Au même endroit, c’est le « 14 allées Paulmy », le centre d’oncologie qui va déménager à la fin de l’été pour les Hauts de Bayonne. Cette parcelle, et des limitrophes, sont déjà l’objet de spéculation immobilière. Il y a 2 ans, lorsque le déménagement du centre avait ét décidé, un collectif s’est constitué pour demander 100 % de HLM pour la quarantaine de logements envisagés : les HLM sont absents du centre ville de Bayonne. La question est d’une actualité brûlante.

(des HLM à Paulmy)

2ème arrêt, Zagato, 5 avenue Raymond de Martres

Il s’agit d’un immeuble de 14 logements du promoteur Rey, associé pour l’occasion à l’architecte Hébrard, omniprésent à Bayonne dans ces opérations « haut de gamme ». La pub indique « logements luxueux à proximité de l’offre de soins ». Les prix avoisinent les 9000 euros du m2.

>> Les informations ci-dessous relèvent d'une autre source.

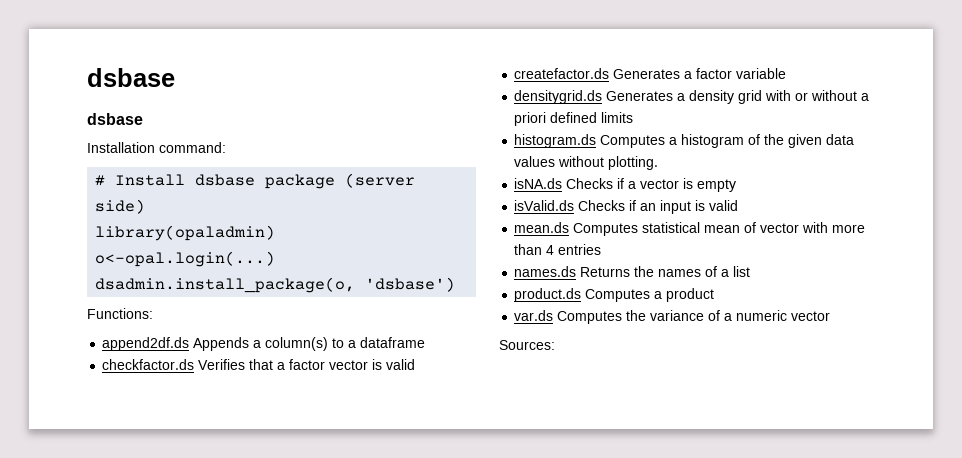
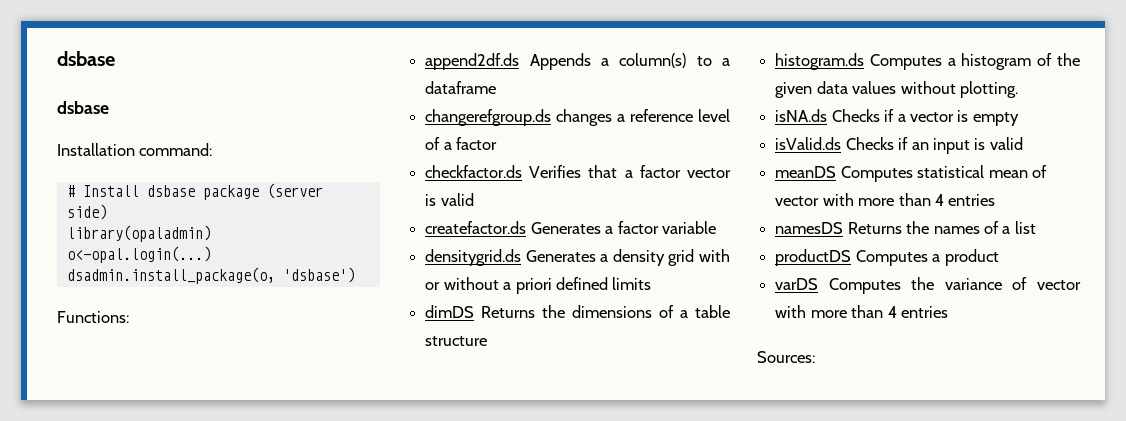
(426, 342) none -> [425,109,730,126] [425,137,498,150] // changerefgroup.ds changes a reference level of a factor
(634, 117) none -> [425,305,730,318] [425,336,488,346] // dimDS Returns the dimensions of a table structure
[514,222,570,233] mean.ds -> [775,166,837,178] meanDS
[514,266,577,277] names.ds -> [775,222,844,234] namesDS
[514,288,582,302] product.ds -> [775,249,852,266] productDS
[514,310,554,321] var.ds -> [775,278,819,290] varDS
[724,310,831,321] a numeric vector -> [1037,280,1081,290] [775,305,948,318] vector with more than 4 entries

Situé entre le stade rénové de l’AB et l’hôpital de la Côte basque, le quartier Montalibet est en pleine restructuration à l’occasion de l’implantation du passage du tran-bus n°2. C’est un secteur d’intervention de l’EPFL, pour achats à l’amiable ou préemptions. A côté de Zagato, un nouveau permis de démolir vient d’être déposé pour une maison : projet immobilier à venir.

(Zagato)

Dans ce quartier aussi, figure le projet Xoko Ferdea de Bouygues, une étape supprimée du tour pour cause de pluie. Avec 17 logements, pour rester en dessous du seuil du PLU obligeant à quelques logements sociaux. Avec des prix au-delà de 7000 euros le m2

(Xoko Ferdea)

La partie Nord (rue Maubec) du tram-bus n°2 a vu les mêmes opérations de démolition / reconstruction pour des logements, sans doute moins « haut de gamme » qu’à Montalibet, mais en accession libre, avec peu d’aidés, et sans logements sociaux : de la gentrification à l’état pur, avec notamment Bouygues et Pichet à la manœuvre.

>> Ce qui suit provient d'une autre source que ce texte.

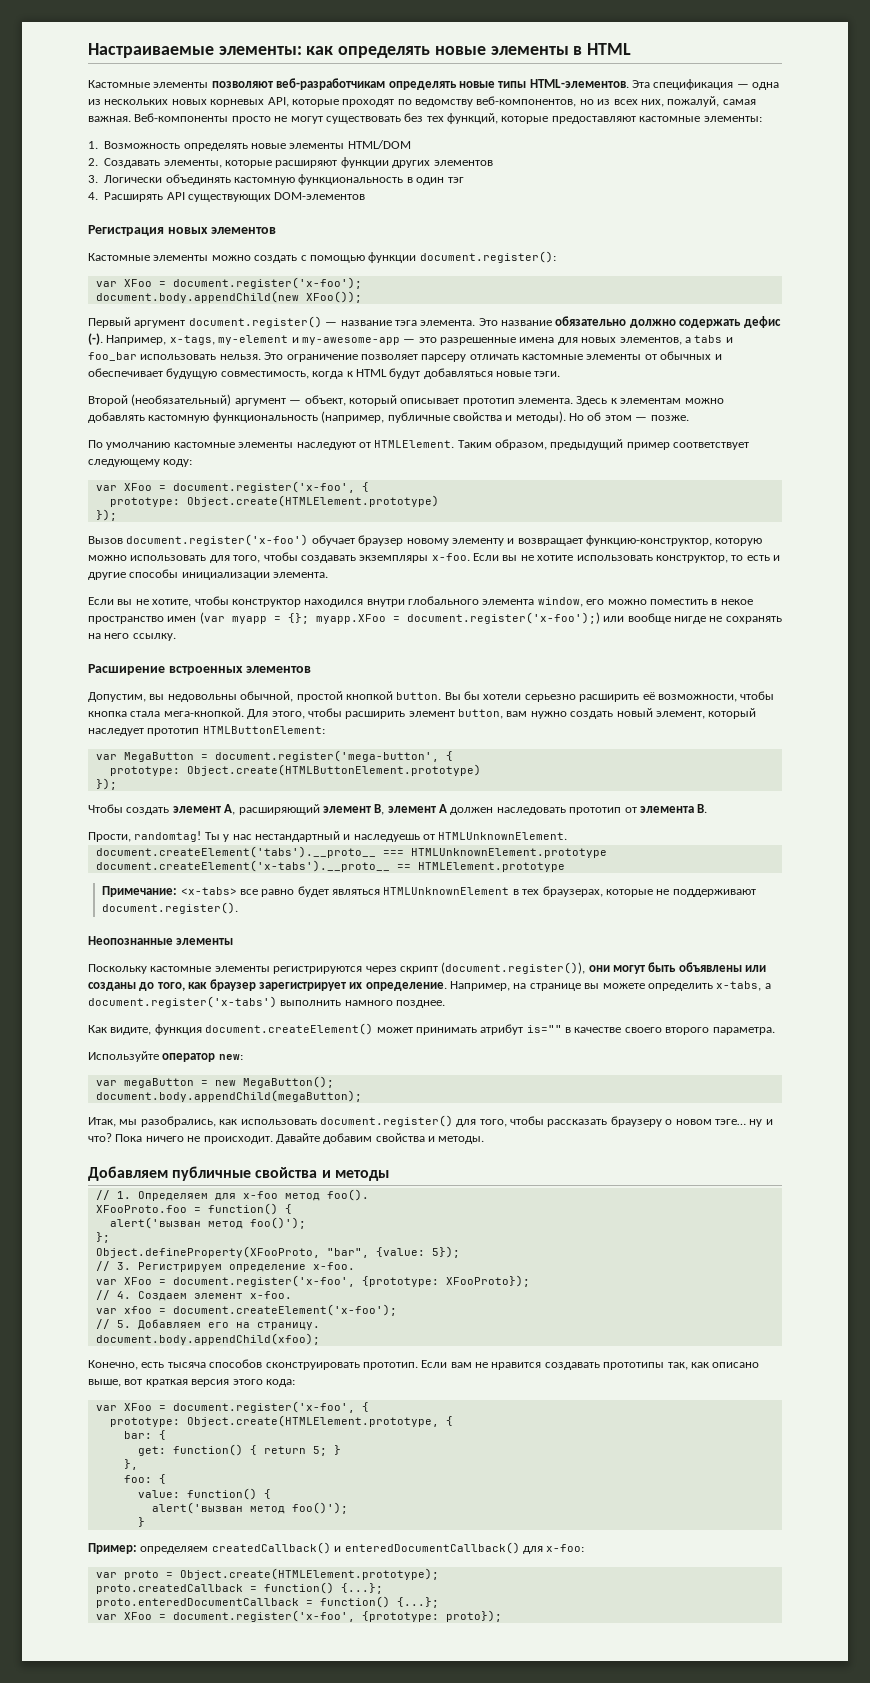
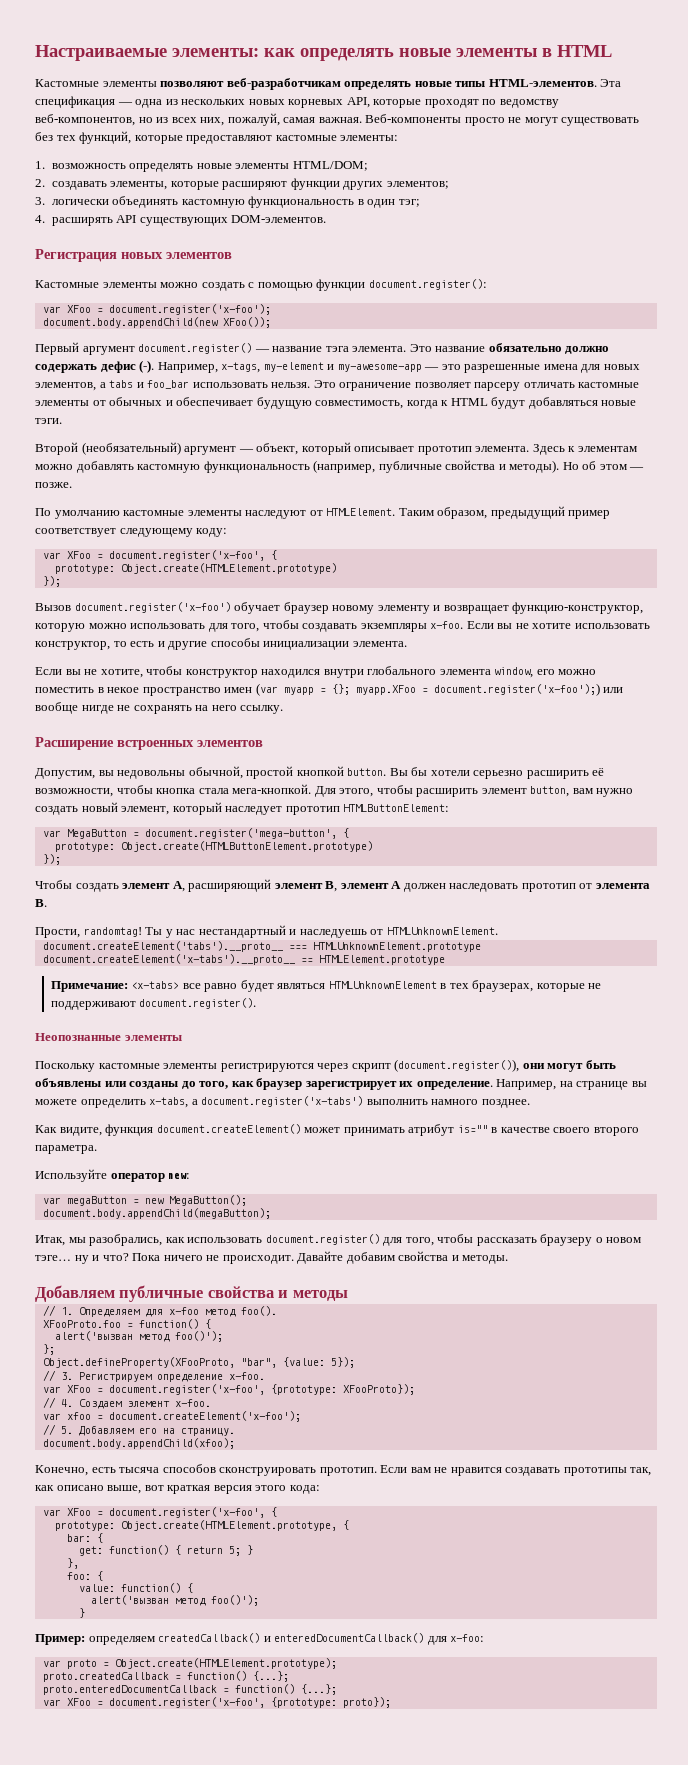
[104,140,411,151] Возможность определять новые элементы HTML/DOM -> [51,161,368,172] возможность определять новые элементы HTML/DOM;
[104,158,161,168] Создавать -> [51,181,107,190] создавать
[433,160,493,166] [88,175,163,183] элементов // 3. Логически -> [386,181,449,189] [35,197,109,205] элементов; // 3. логически
[447,177,464,183] [88,192,164,202] тэг // 4. Расширять -> [398,199,420,207] [35,215,113,226] тэг; // 4. расширять
[274,192,366,200] DOM-элементов -> [231,215,327,223] DOM-элементов.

Un dernier arrêt bayonnais était prévu dans le centre ville, mais non réalisé: la Villa des Arènes, avec 13 logements (sous le seuil du PLU toujours), par Alday, avec le m² entre 8000 et 9000 euros.

CAPB

Le tour s’est terminé devant le siège de la CAPB à Bayonne, pour y déposer les panneaux récoltés pendant le tour,

(devant la CAPB)

et appeler les élus  à passer aux actes.

(Aux actes)

Car si la lutte contre les spéculations et pour le logement social dépend pour beaucoup dela législation et de la politique nationale du logement, les élus locaux ne sont pas sans moyens d’action. Et Ostia de rappeler en conclusion quelques propositions en matière de logement social et de lutte antispéculative :

– Utiliser tous les outils pour protéger la terre et le logement des lois du marché.

– Réviser les PLU et en appliquer les règles dès 3 logements.

– Au moins 70 % de logements sociaux dans les opérations privées, avec 45 % en location et 25 % en accession sociale.

– Utiliser tous les outils (ZAD, OAP,…) pour des programmes publics à 100 % de logements sociaux.

– Faire preuve de volonté politique et de fermeté envers les acteurs du marché, au lieu de simplement les « inviter » à se discipliner à la mode Macron. La pression plus que la compromission.

– Rejeter l’artificialisation des sols, notamment en modifiant radicalement le projet Arkinova sur les Landes de Juzan à Anglet.